Ma sainte mère est sur ma droite, nos mains sont liées. Elle me serre tellement fort les doigts que j'ai mal. J'm'en fou. Ça ne m'fera jamais aussi mal que maintenant.

J'regarde encore mes pompes, j'veux pas voir la boîte dans la quelle il va être enfermé pour toujours. J'peux pas croire que c'est vrai, qu'il ne soit plus là. Que plus jamais il ne nous attendra devant sa porte le samedi midi après avoir cavaler. Qu'il ne râle plus pour un rien, qu'il ne pose plus sa main sur mon épaule. Quand il le faisait j'avais l'impression qu'un manteau couvrait mon corps. Il était là, il me protégeait qu'importe mon âge, qu'importe pourquoi ou comment. Il était toujours là, le plus souvent dans l'ombre, il n'a jamais aimé la lumière des projecteurs. Il se foutait de tout ça, il était juste là.

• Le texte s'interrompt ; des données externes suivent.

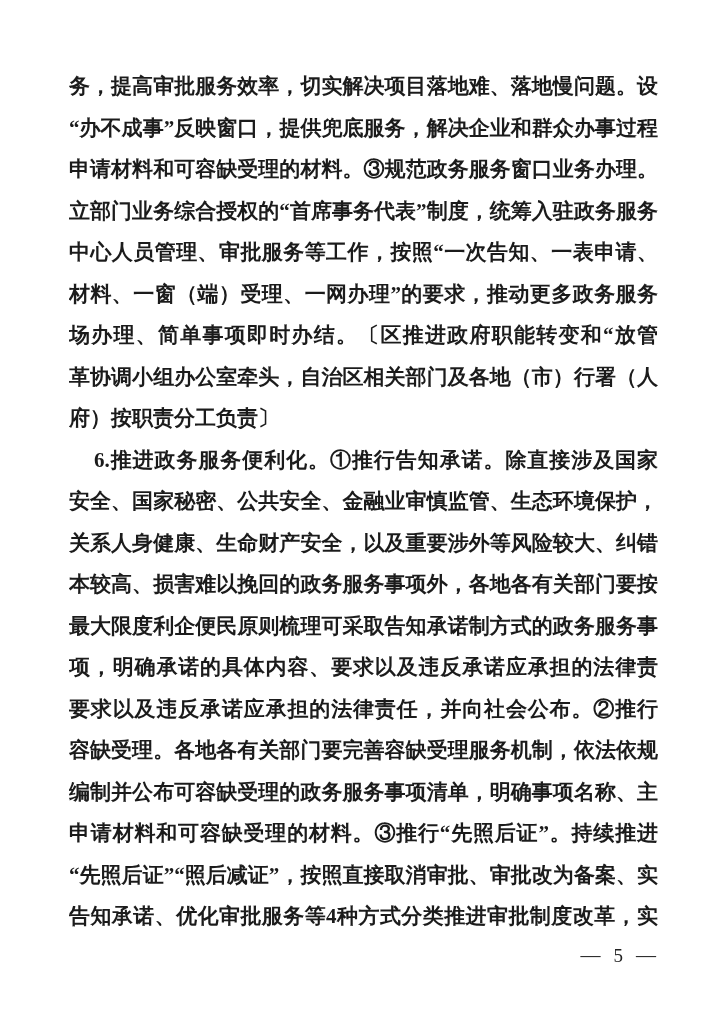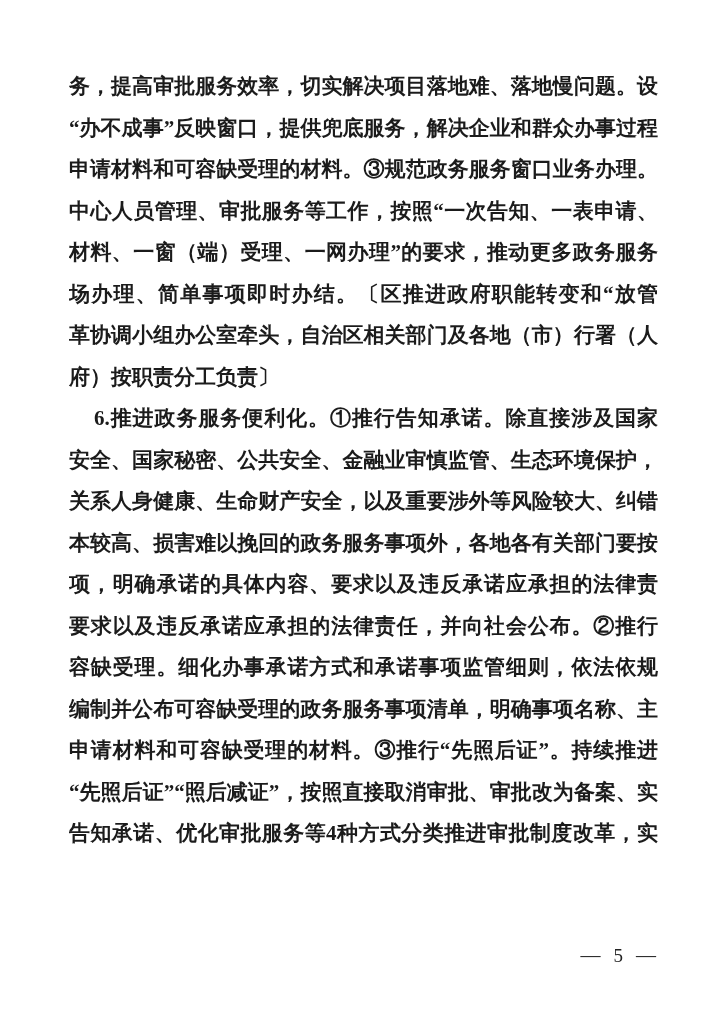--- a/index.html
+++ b/index.html
@@ -66,6 +66,7 @@
     <div class="line">务，提高审批服务效率，切实解决项目落地难、落地慢问题。设置</div>
     <div class="line">“办不成事”反映窗口，提供兜底服务，解决企业和群众办事过程中</div>
     <div class="line">申请材料和可容缺受理的材料。③规范政务服务窗口业务办理。建</div>
+    <div class="line">立部门业务综合授权的“首席事务代表”制度，统筹入驻政务服务</div>
     <div class="line">中心人员管理、审批服务等工作，按照“一次告知、一表申请、一套</div>
     <div class="line">材料、一窗（端）受理、一网办理”的要求，推动更多政务服务事项当</div>
     <div class="line">场办理、简单事项即时办结。〔区推进政府职能转变和“放管服”改</div>

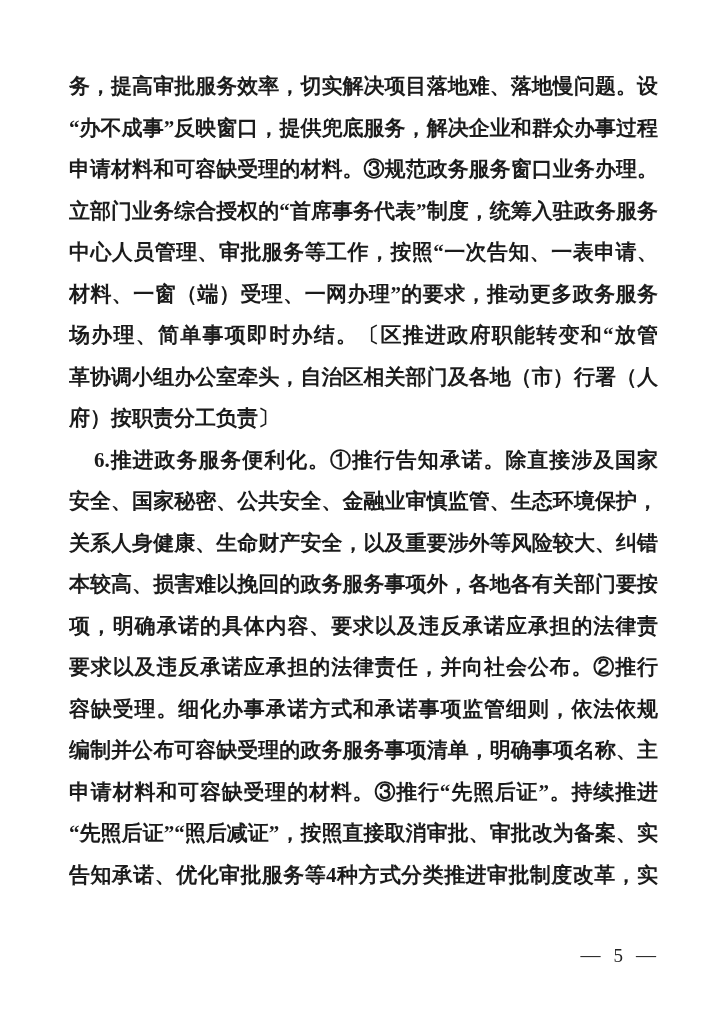--- a/index.html
+++ b/index.html
@@ -76,6 +76,7 @@
     <div class="line">安全、国家秘密、公共安全、金融业审慎监管、生态环境保护，直接</div>
     <div class="line">关系人身健康、生命财产安全，以及重要涉外等风险较大、纠错成</div>
     <div class="line">本较高、损害难以挽回的政务服务事项外，各地各有关部门要按照</div>
+    <div class="line">最大限度利企便民原则梳理可采取告知承诺制方式的政务服务事</div>
     <div class="line">项，明确承诺的具体内容、要求以及违反承诺应承担的法律责任，</div>
     <div class="line">要求以及违反承诺应承担的法律责任，并向社会公布。②推行</div>
     <div class="line">容缺受理。细化办事承诺方式和承诺事项监管细则，依法依规</div>

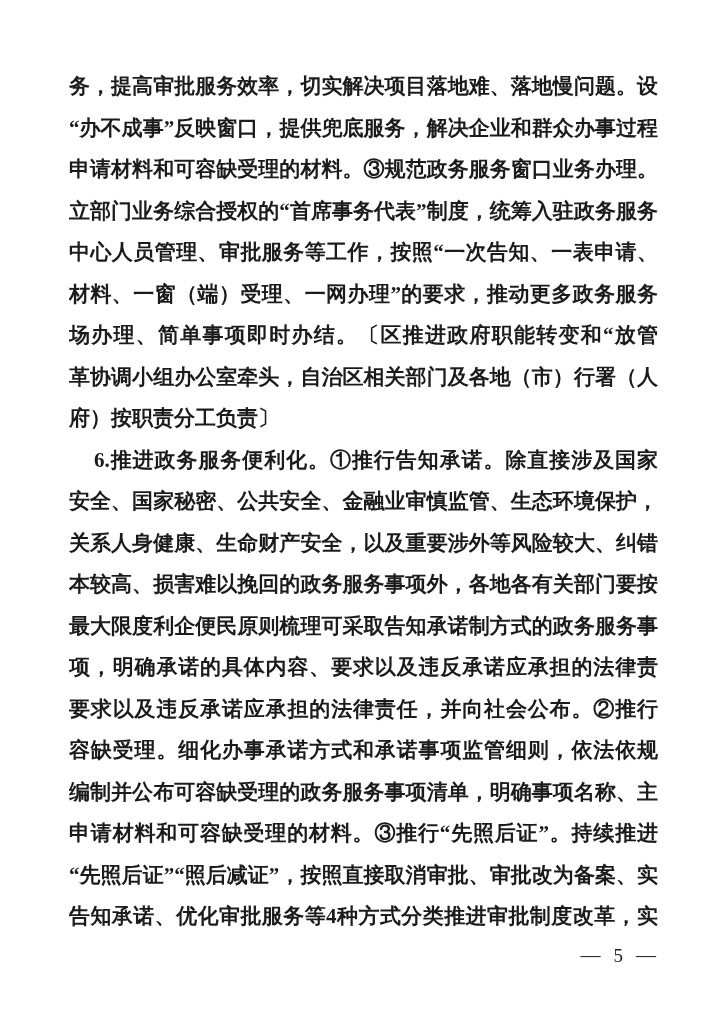--- a/index.html
+++ b/index.html
@@ -79,7 +79,7 @@
     <div class="line">最大限度利企便民原则梳理可采取告知承诺制方式的政务服务事</div>
     <div class="line">项，明确承诺的具体内容、要求以及违反承诺应承担的法律责任，</div>
     <div class="line">要求以及违反承诺应承担的法律责任，并向社会公布。②推行</div>
-    <div class="line">容缺受理。细化办事承诺方式和承诺事项监管细则，依法依规</div>
+    <div class="line">容缺受理。各地各有关部门要完善容缺受理服务机制，依法依规</div>
     <div class="line">编制并公布可容缺受理的政务服务事项清单，明确事项名称、主要</div>
     <div class="line">申请材料和可容缺受理的材料。③推行“先照后证”。持续推进</div>
     <div class="line">“先照后证”“照后减证”，按照直接取消审批、审批改为备案、实行</div>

Je fais quoi maintenant sans lui ? Et toutes ces putains d'années de gâchées par ma faute.

Je serre un peu plus les dents. La main de mon mari est aussi dans la mienne, mon meilleur ami pose une de ces grosses paluches sur mon épaule. Elle est lourde et rassurante. Pas autant que la sienne.

Je sais que le petit chimpanzé brun est en face de nous, sûrement au milieu d'inconnus. Je le sais parce qu'elle a toujours su me faire garder les pieds sur terre.

Une ligne de soldat se forme, j'entends leur pas lourd sur l'herbe sèche, leurs talons claquent. Un officier donne ses ordres et une première salve est tirée. Mon père est descendu dans son trou. Les ongles de ma mère s'enfoncent dans ma peau. Mon cœur explose dans ma poitrine. Je ferme les yeux. Mes larmes coulent toutes seules sur mes joues. Ma gorges se noue. J'ai mal au corps, au cœur et à l'âme.